Exercise materials:
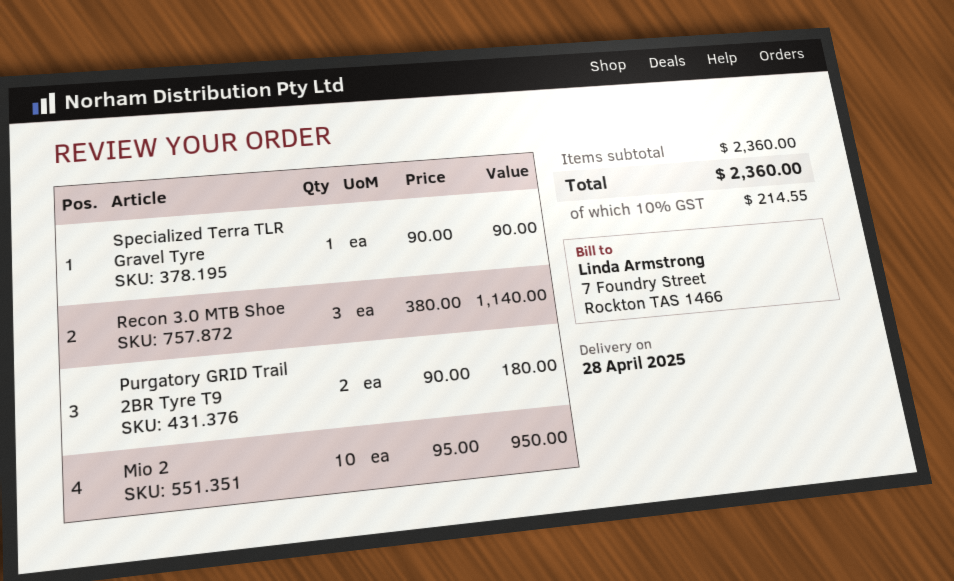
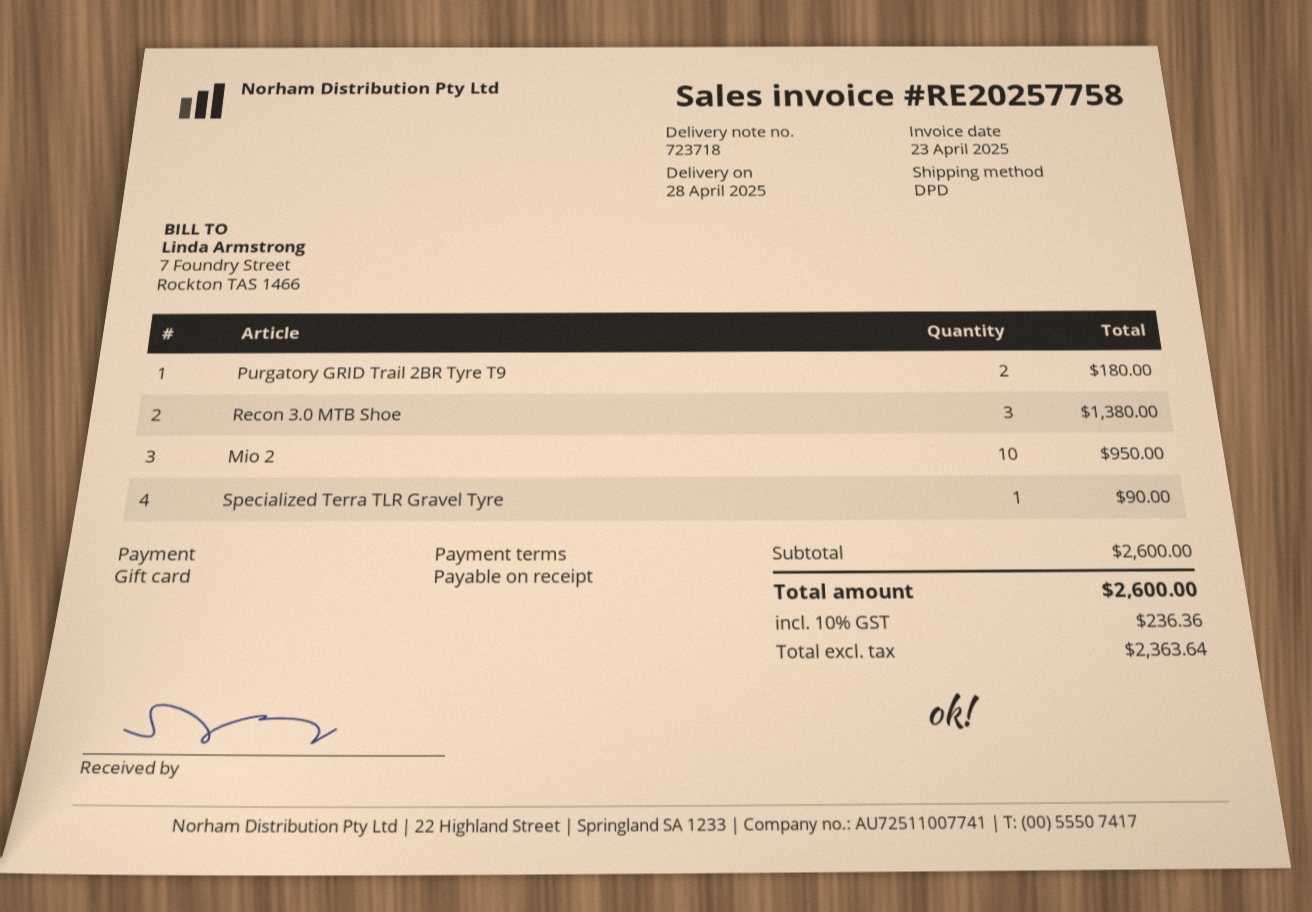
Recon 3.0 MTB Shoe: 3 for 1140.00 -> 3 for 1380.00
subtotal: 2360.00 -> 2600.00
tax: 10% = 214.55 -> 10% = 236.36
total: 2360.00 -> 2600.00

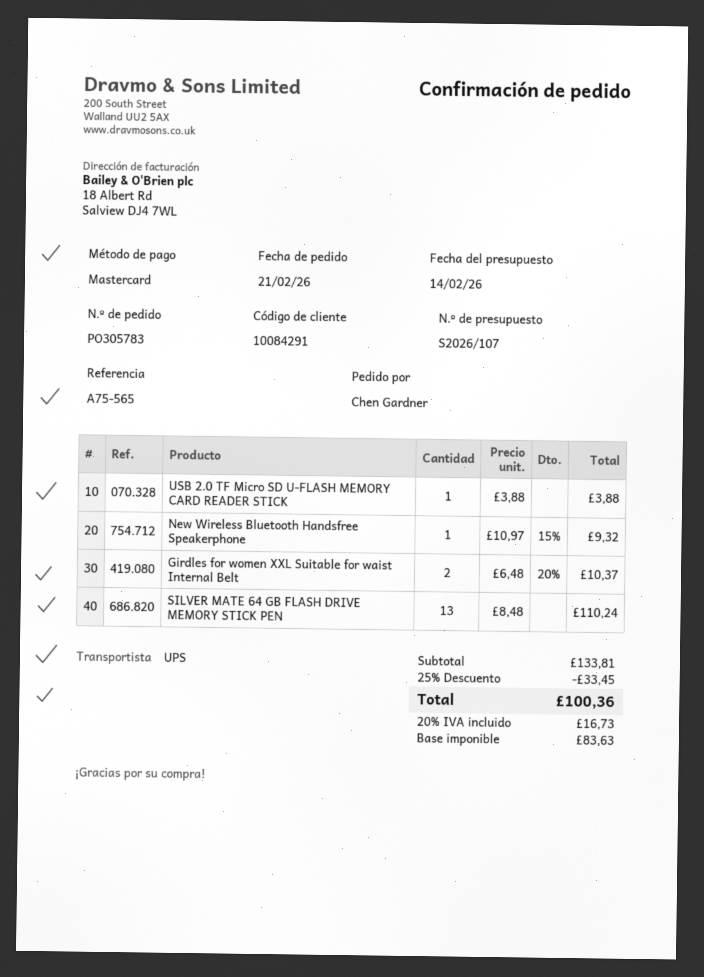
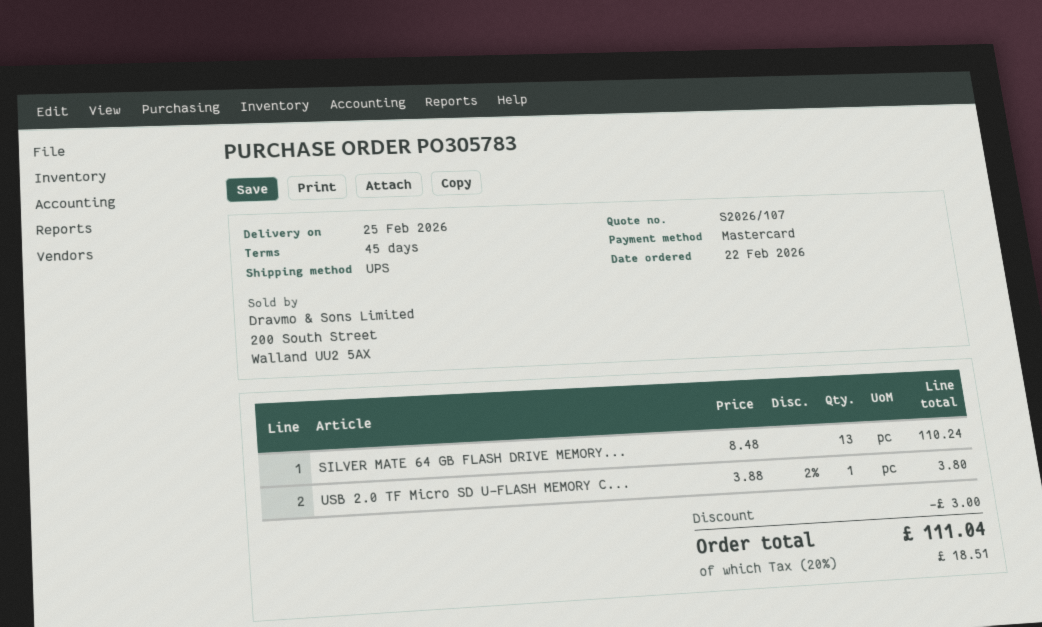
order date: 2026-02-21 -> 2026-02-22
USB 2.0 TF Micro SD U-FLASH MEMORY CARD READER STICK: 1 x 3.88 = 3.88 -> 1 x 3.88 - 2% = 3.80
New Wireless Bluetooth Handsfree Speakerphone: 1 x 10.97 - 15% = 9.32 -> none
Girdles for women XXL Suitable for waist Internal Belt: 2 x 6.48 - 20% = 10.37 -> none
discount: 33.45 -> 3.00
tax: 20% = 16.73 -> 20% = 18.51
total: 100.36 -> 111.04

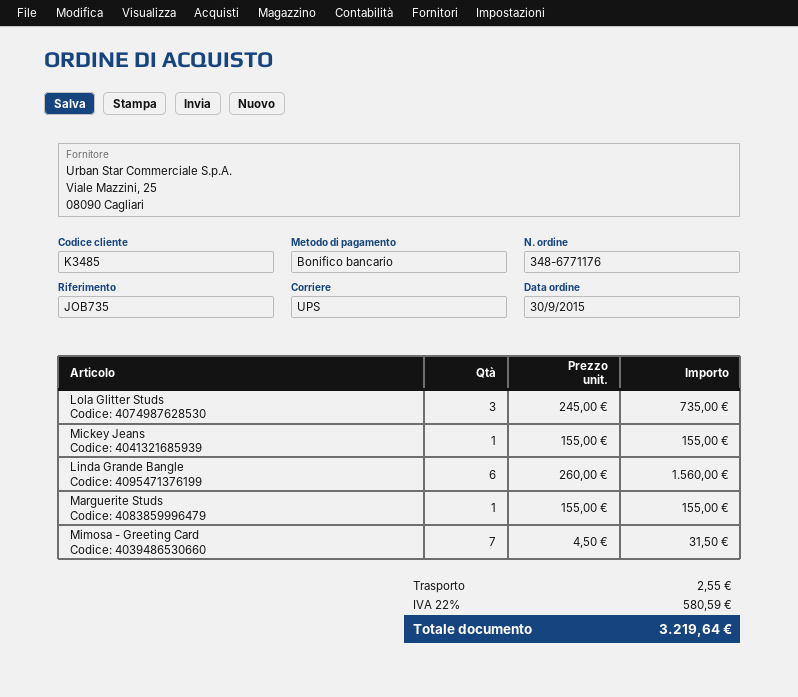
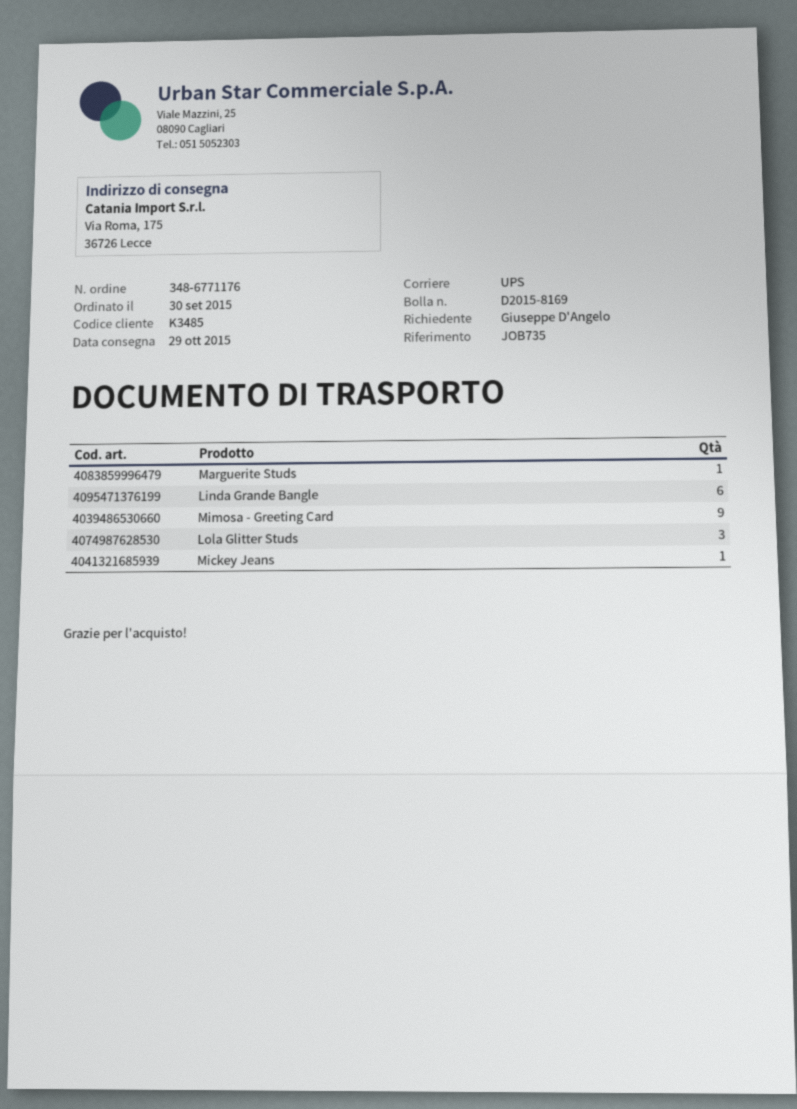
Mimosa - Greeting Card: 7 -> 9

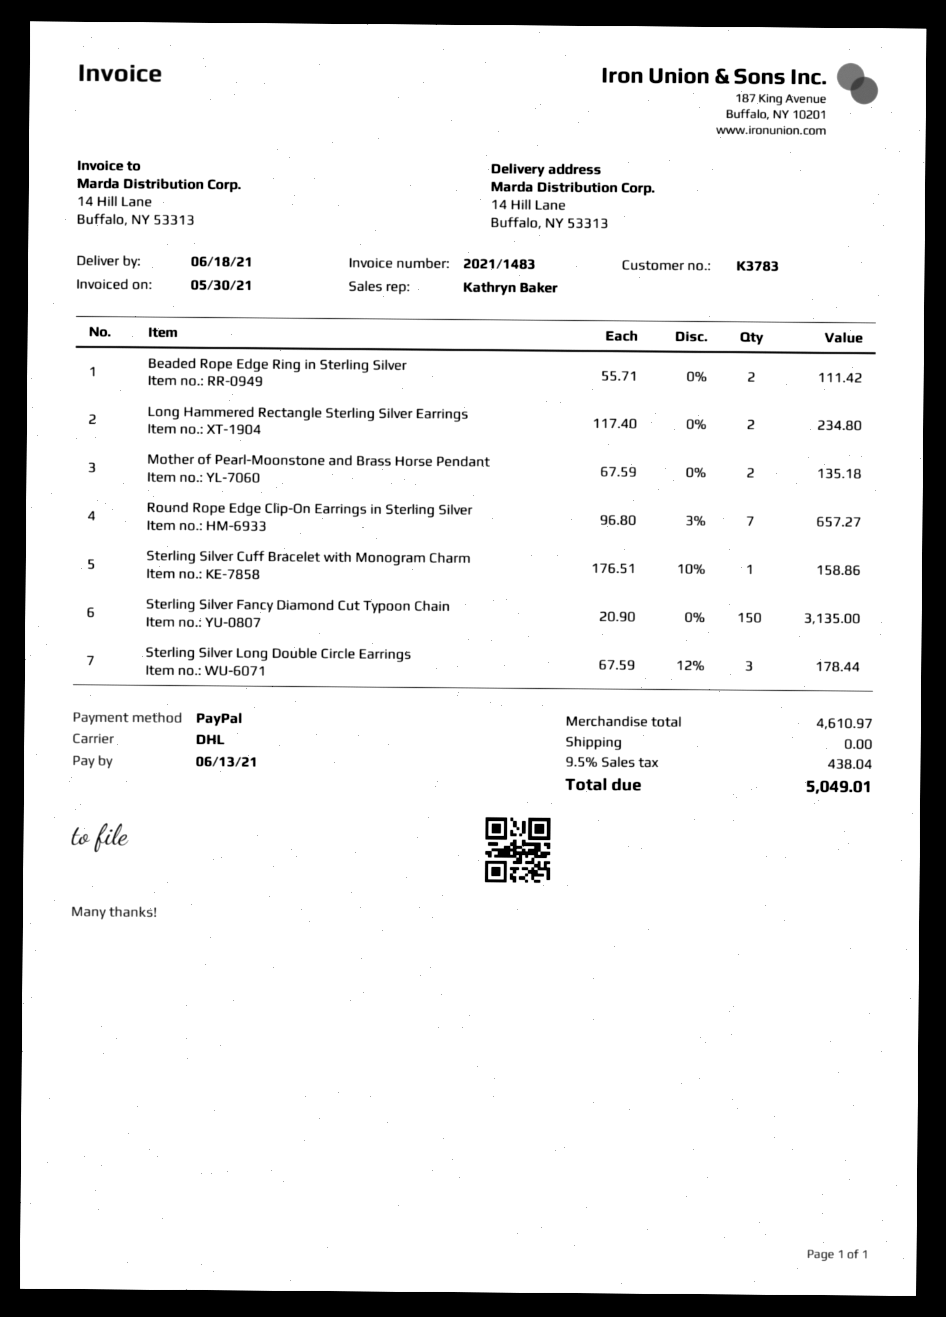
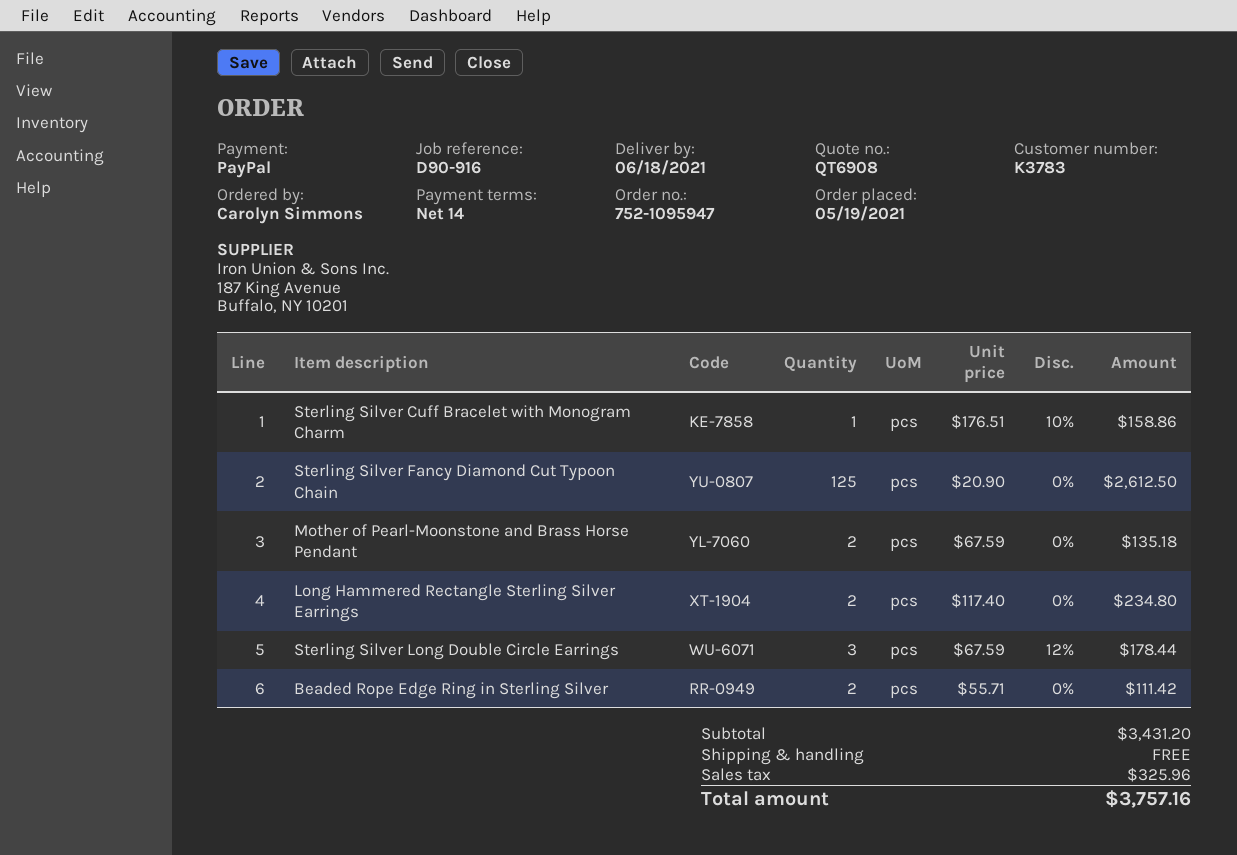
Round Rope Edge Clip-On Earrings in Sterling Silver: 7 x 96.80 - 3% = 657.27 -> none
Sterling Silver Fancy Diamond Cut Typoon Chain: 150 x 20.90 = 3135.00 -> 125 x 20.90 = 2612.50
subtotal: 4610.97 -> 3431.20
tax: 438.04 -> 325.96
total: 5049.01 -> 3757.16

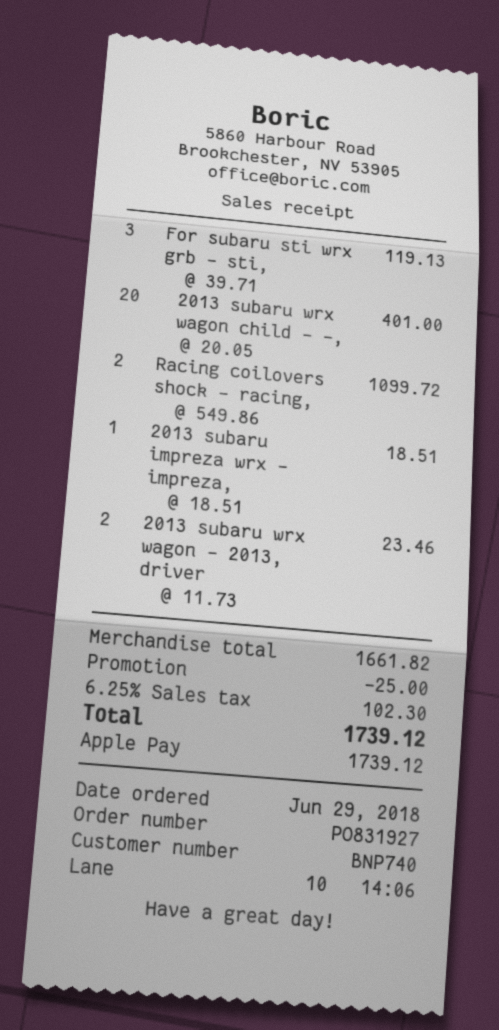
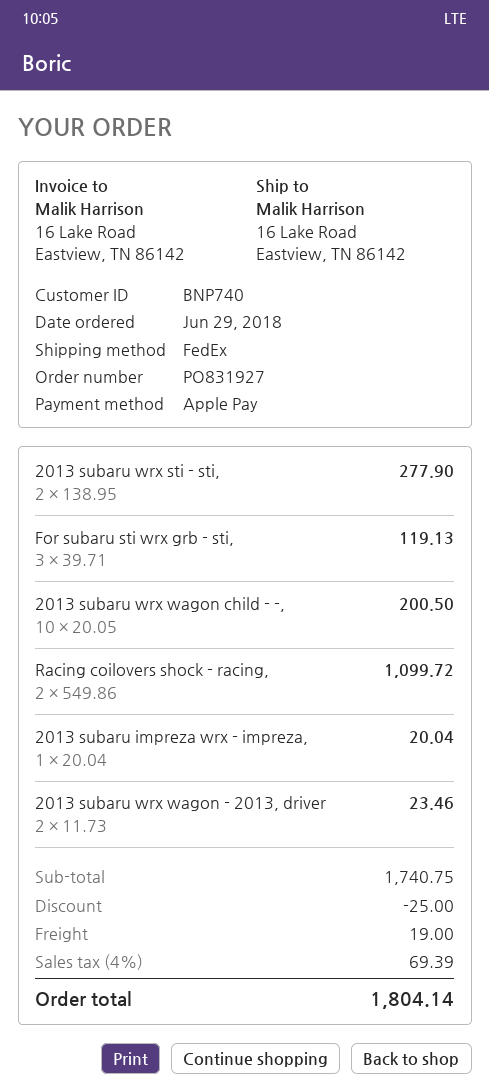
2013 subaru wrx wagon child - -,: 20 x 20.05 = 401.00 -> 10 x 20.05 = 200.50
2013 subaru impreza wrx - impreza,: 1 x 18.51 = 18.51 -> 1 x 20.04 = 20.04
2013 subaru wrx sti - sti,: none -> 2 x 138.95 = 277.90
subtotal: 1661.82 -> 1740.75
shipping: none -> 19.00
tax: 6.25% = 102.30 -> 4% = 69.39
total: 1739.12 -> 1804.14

Task description: Nothing but the lines from the line with "USB 2.0 TF Micro" through the end of the listing should appear in the answer, each duplicated exactly, without pictures.

Expected answer:
USB 2.0 TF Micro SD U-FLASH MEMORY CARD READER STICK: 1 x 3.88 = 3.88 -> 1 x 3.88 - 2% = 3.80
New Wireless Bluetooth Handsfree Speakerphone: 1 x 10.97 - 15% = 9.32 -> none
Girdles for women XXL Suitable for waist Internal Belt: 2 x 6.48 - 20% = 10.37 -> none
discount: 33.45 -> 3.00
tax: 20% = 16.73 -> 20% = 18.51
total: 100.36 -> 111.04

Mimosa - Greeting Card: 7 -> 9

Round Rope Edge Clip-On Earrings in Sterling Silver: 7 x 96.80 - 3% = 657.27 -> none
Sterling Silver Fancy Diamond Cut Typoon Chain: 150 x 20.90 = 3135.00 -> 125 x 20.90 = 2612.50
subtotal: 4610.97 -> 3431.20
tax: 438.04 -> 325.96
total: 5049.01 -> 3757.16

2013 subaru wrx wagon child - -,: 20 x 20.05 = 401.00 -> 10 x 20.05 = 200.50
2013 subaru impreza wrx - impreza,: 1 x 18.51 = 18.51 -> 1 x 20.04 = 20.04
2013 subaru wrx sti - sti,: none -> 2 x 138.95 = 277.90
subtotal: 1661.82 -> 1740.75
shipping: none -> 19.00
tax: 6.25% = 102.30 -> 4% = 69.39
total: 1739.12 -> 1804.14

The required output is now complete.